The 2019 college admissions scandal is a situation where incentives and equilibriums existed and produced odd behavior which became criminal. Why would wealthy parents pay tens of thousands of dollars for their children to be admitted to schools, where in some cases, the kids didn’t even want to go?

Let’s pause our pursuit of Cowen’s ideas and introduce a set of cousins: the paradox of skill and the paradox of signalling. 

The paradox of skill is the idea that if skills between people are relatively similar, then luck matters more. If Serena Williams shows up at a local racket club, she’ll win (in straight sets) against the local pro. However, at Wimbledon she needs every bit of skill and a little bit of luck to claim the championship. 

That same idea exists in the world of signalling status. Ask the same question, and we get different results. If the incentive is to stand out from your peers, but your peers are already famous, already rich, and already take vacations to French Polynesia then what do you do? 

You stand out through your kids.

The ring leader was Rick Singer, a once legitimate college counselor who found a side door for clients. Kids were flagged as recruits even though they sometimes never had or wanted to play the sport, but the coach was compensated by the kid’s parents through Singer. It worked because collegiate athletic departments didn’t actually check if the kids were on the team. 

The thinking at the time was that coaches were incentivized to win because that’s how they kept their jobs and paychecks. But the violators followed the JTBD theory to include non-recruits in return for, what they claimed, were non-quid-pro-quo donations.

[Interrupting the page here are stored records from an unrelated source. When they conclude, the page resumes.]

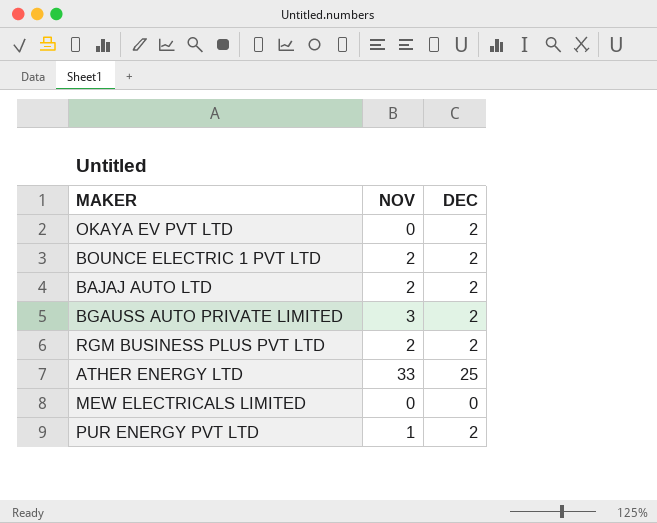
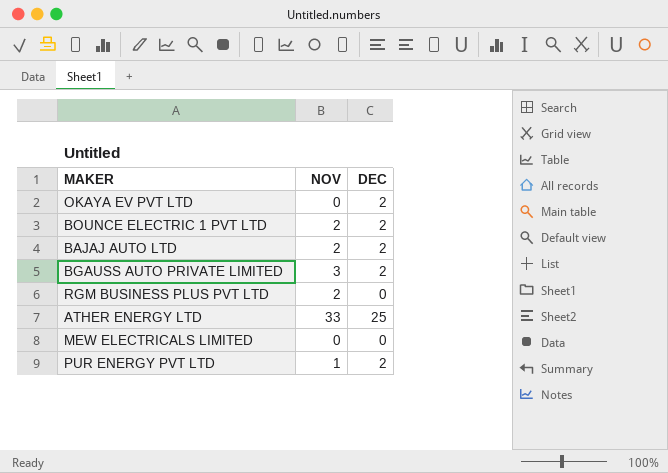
RGM BUSINESS PLUS PVT LTD | DEC: 2 -> 0

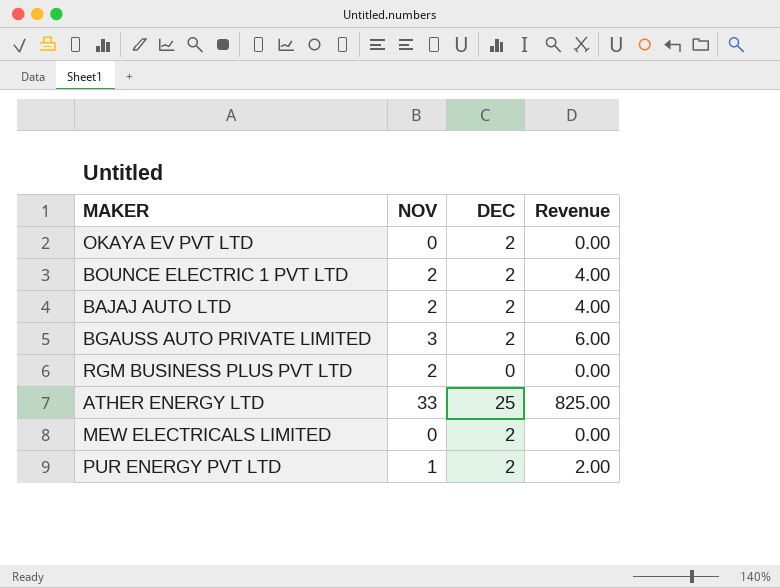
column Revenue | formula: none -> [NOV] * [DEC]
MEW ELECTRICALS LIMITED | DEC: 0 -> 2

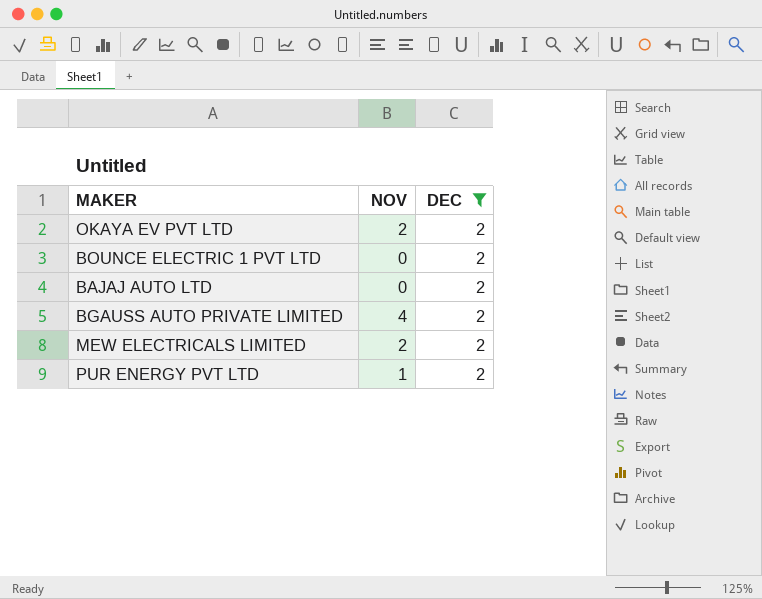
filter: none -> DEC = 2
column Revenue | formula: [NOV] * [DEC] -> none
OKAYA EV PVT LTD | NOV: 0 -> 2
BOUNCE ELECTRIC 1 PVT LTD | NOV: 2 -> 0
BAJAJ AUTO LTD | NOV: 2 -> 0
BGAUSS AUTO PRIVATE LIMITED | NOV: 3 -> 4
MEW ELECTRICALS LIMITED | NOV: 0 -> 2

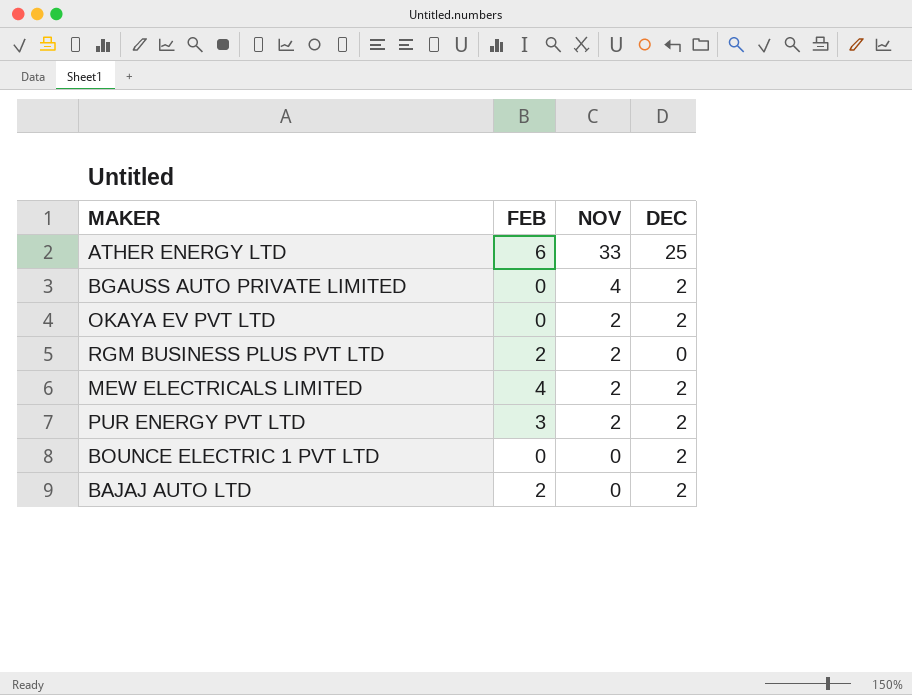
filter: DEC = 2 -> none
row order: none -> NOV descending
column FEB | position: none -> 2
PUR ENERGY PVT LTD | NOV: 1 -> 2

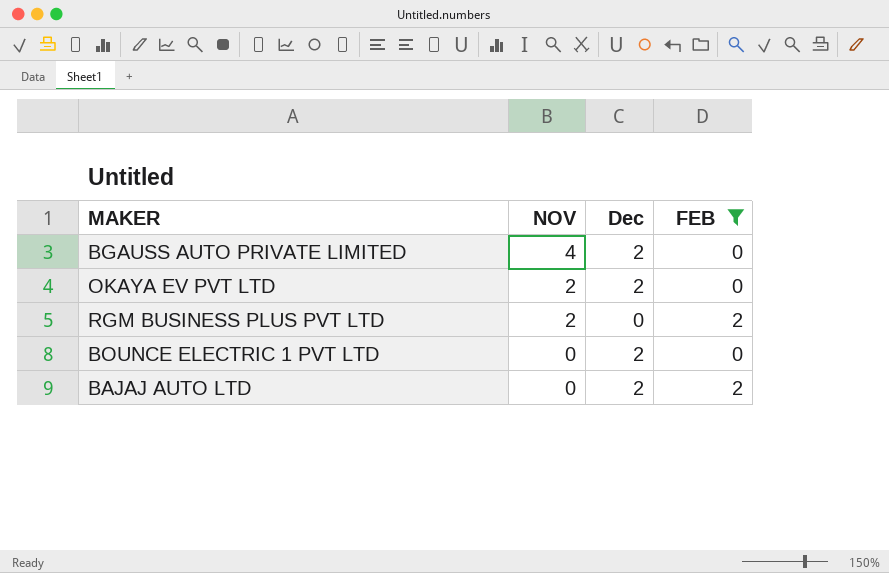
filter: none -> FEB <= 2
column name: DEC -> Dec
column FEB | position: 2 -> 4

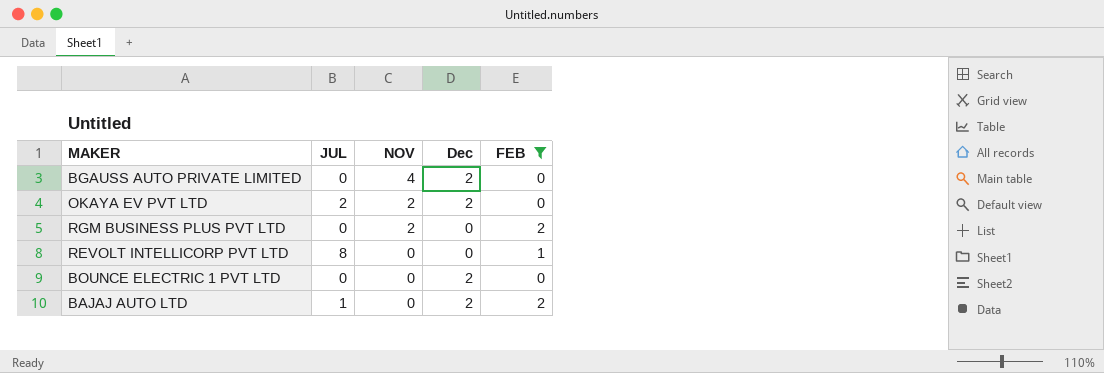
column JUL | position: none -> 2
row REVOLT INTELLICORP PVT LTD: none -> 8 | 0 | 0 | 1

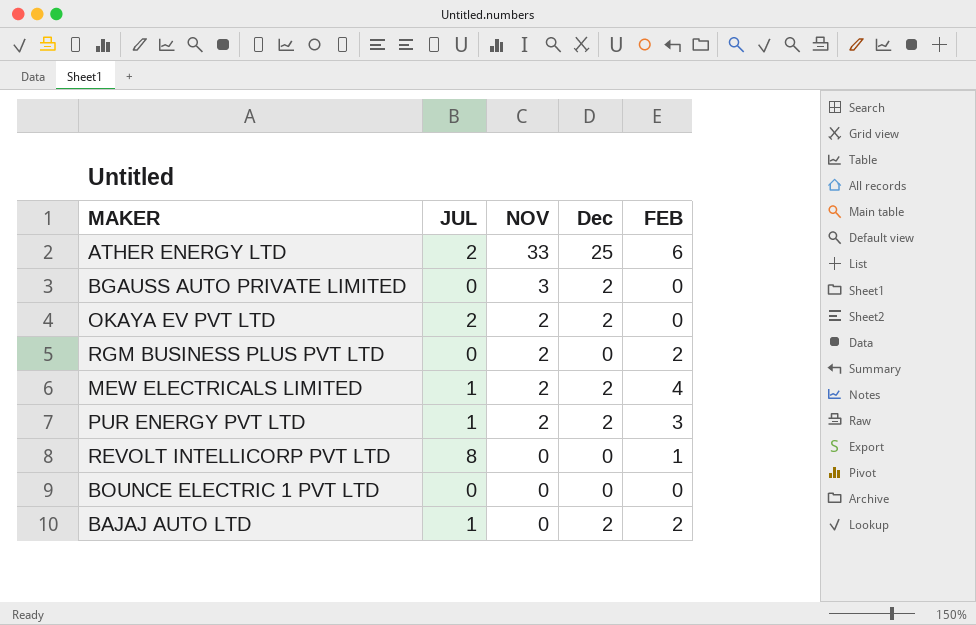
filter: FEB <= 2 -> none
BGAUSS AUTO PRIVATE LIMITED | NOV: 4 -> 3
BOUNCE ELECTRIC 1 PVT LTD | Dec: 2 -> 0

Ryan Singer solved for the equilibrium. 

Parents wanted kids admitted. Coaches wanted compensated, and recognized. Singer wanted paid. Students wanted help. Like ingredients in a recipe, combining these things and it almost seems inevitable.

To solve-for-the-equilibirum means to also think about incentives, which we look at in the short piece from Cowen. It’s written as an alternative to Netflix or for the dentist who chronically runs late.